At a time when rivals such as Cray, SGI
and IBM
are ramping up supercomputing wares, Sun claimed a few
benchmarks were broached with Fire link, including high marks for
performance with sustained 2.8 gigabytes per second bandwidth and MPI
latency rates under four microseconds. Simply, data is zipped between
servers more quickly and more bandwidth is delivered than the usual
interconnects. Among the features, Perrenod noted, is “link striping,” which
allows for up to four Sun Fire Link channels in parallel and hot-swap
components.


Sun said it will sell the new clusters as a new offering called Galaxy-class
configurations. Canada’s High Performance Computing Virtual Laboratory
(HPCVL), Germany’s Aachen University of Technology and the United Kingdom’s
Cambridge-Cranfield High Performance Computing Facility are all using Galaxy
configurations from Sun.


Dr. Ken Edgecombe, HPCVL Executive Director, said Sun Fire Link interconnect
gives researchers at HPCVL a “tremendous increase in throughput within a
wide variety of applications.”


Edgecombe attested that scalable cluster performance, as provided by Fire
Link, is important to HPCVL applications such as chemistry, economics,
mechanical engineering, physics and psychology.

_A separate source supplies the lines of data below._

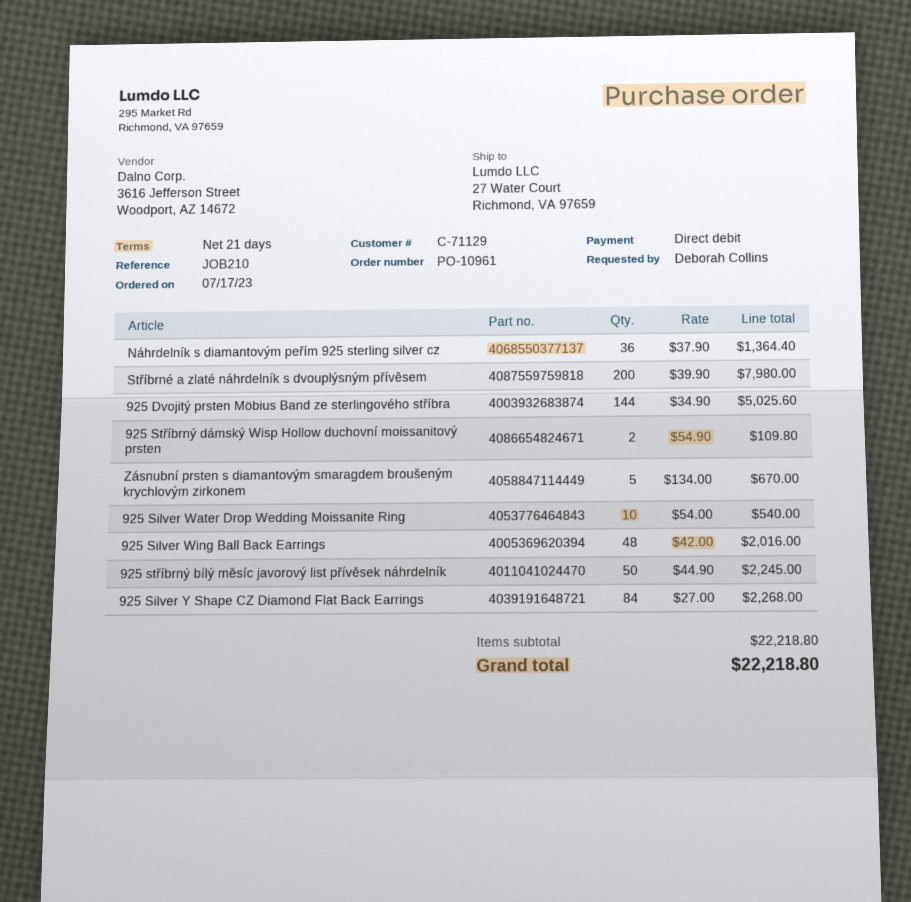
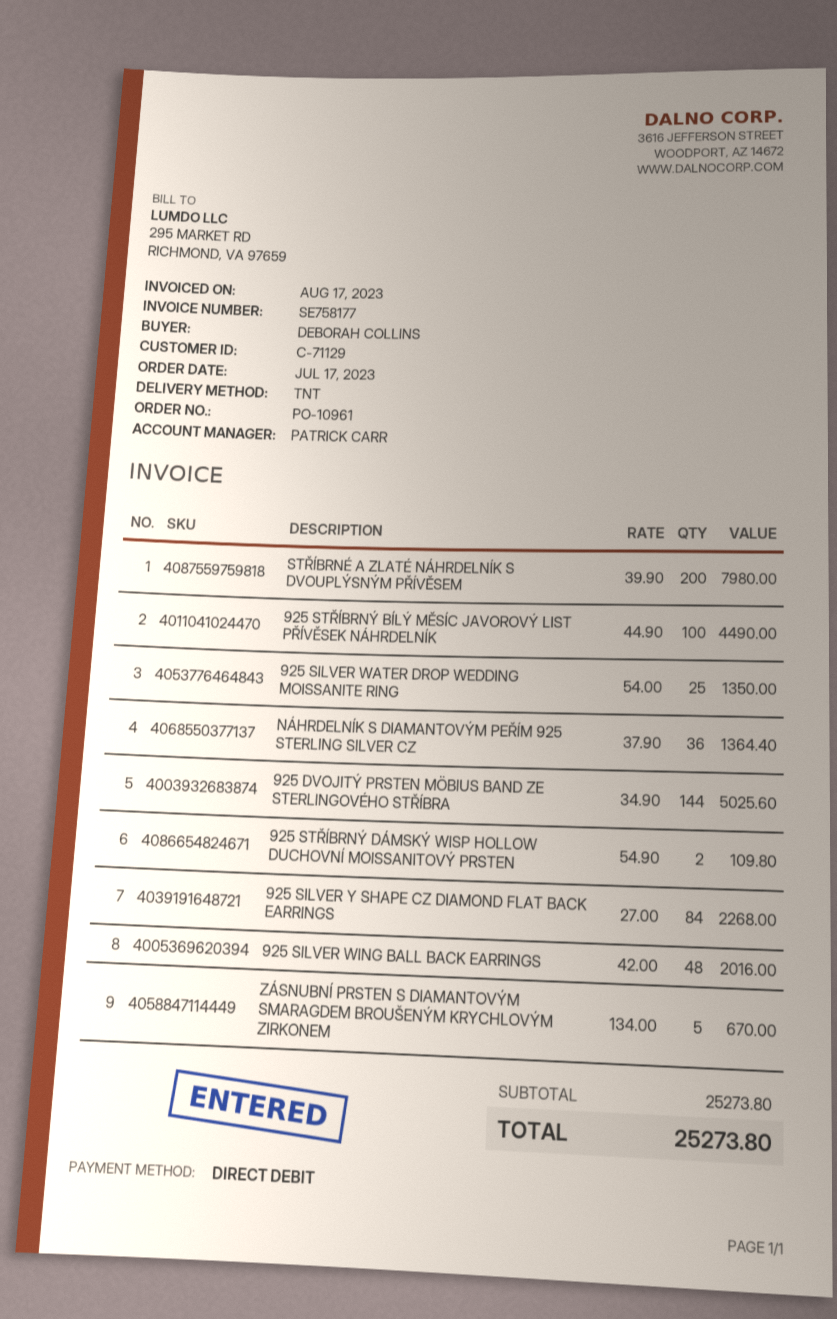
925 Silver Water Drop Wedding Moissanite Ring: 10 x 54.00 = 540.00 -> 25 x 54.00 = 1350.00
925 stříbrný bílý měsíc javorový list přívěsek náhrdelník: 50 x 44.90 = 2245.00 -> 100 x 44.90 = 4490.00
subtotal: 22218.80 -> 25273.80
total: 22218.80 -> 25273.80

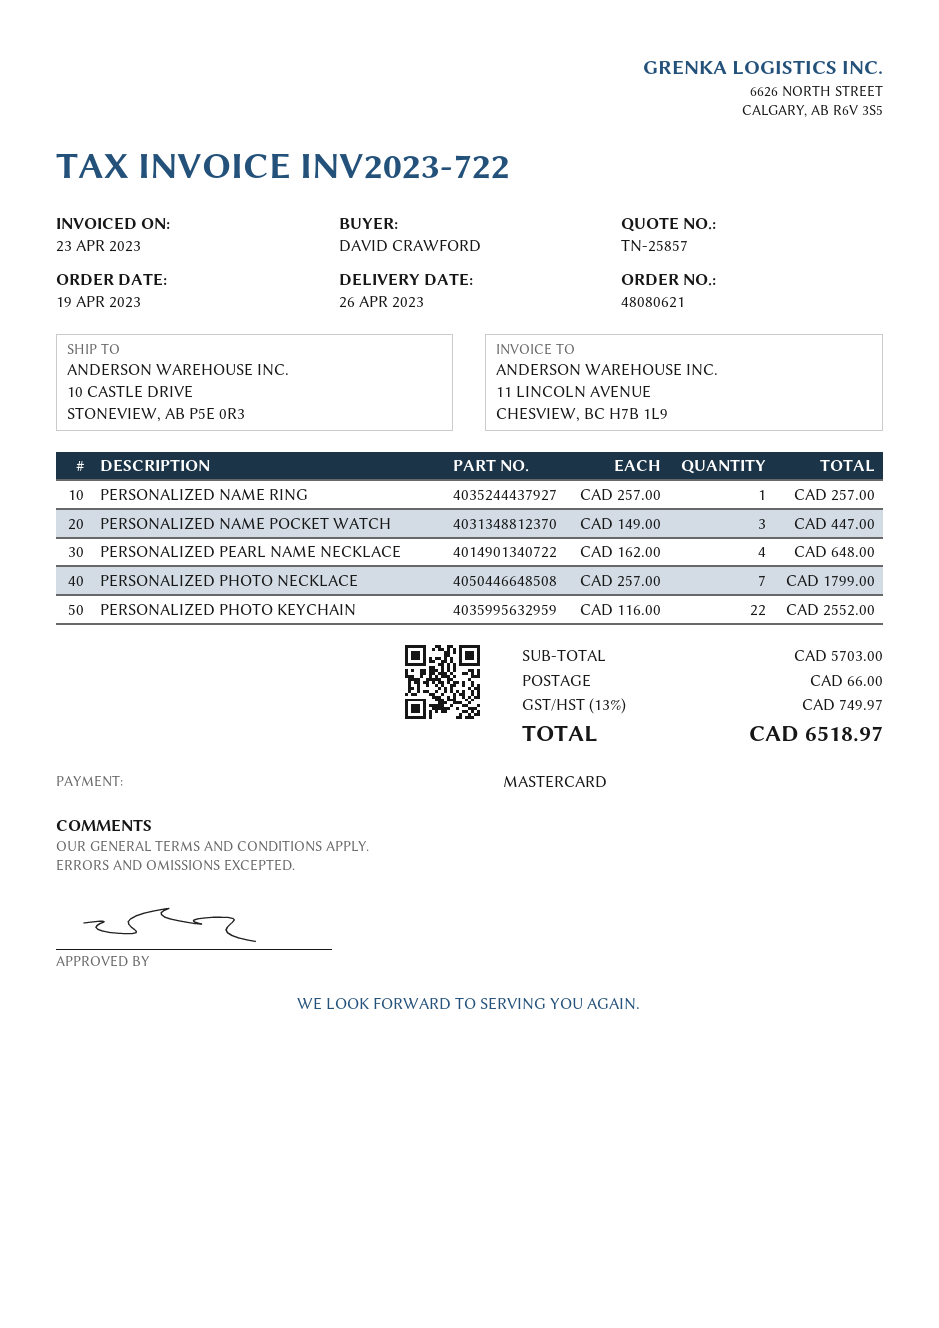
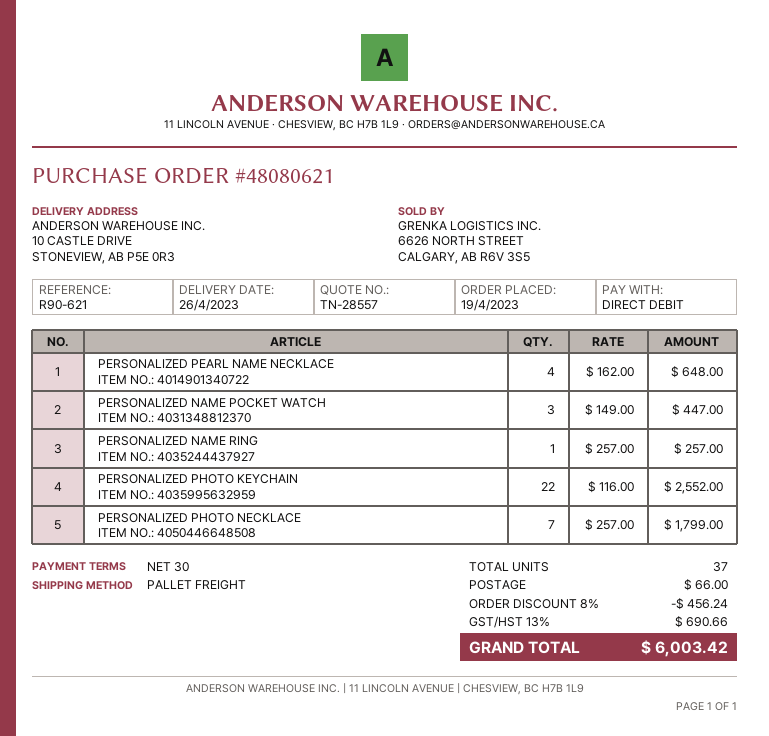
quote number: TN-25857 -> TN-28557
payment method: Mastercard -> direct debit
discount: none -> 8% = 456.24
tax: 13% = 749.97 -> 13% = 690.66
total: 6518.97 -> 6003.42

In other Sun technology news, and in keeping with “pay-as-you-grow”
philosophies in harsh economic times, the firm introduced Capacity on Demand
2.0, which lowers server system costs while bolstering scalability in the
data center.


With CoD 2.0, customers can purchase Sun Fire midrange and high-end systems
configured to scale instantly, and perhaps most poignantly, at one processor
at a time. Chris Kruell, director of outbound marketing for enterprise
system products at Sun, told internetnews.com this should be
attractive to customers because competitors “charge a premium for similar
capabilities.”


With technology roots in the Sun Enterprise 10000 server, as well as the Sun
Fire 3800 through the Sun Fire 15K servers, CoD 2.0 is aimed at helping
retailers handle the holiday rush.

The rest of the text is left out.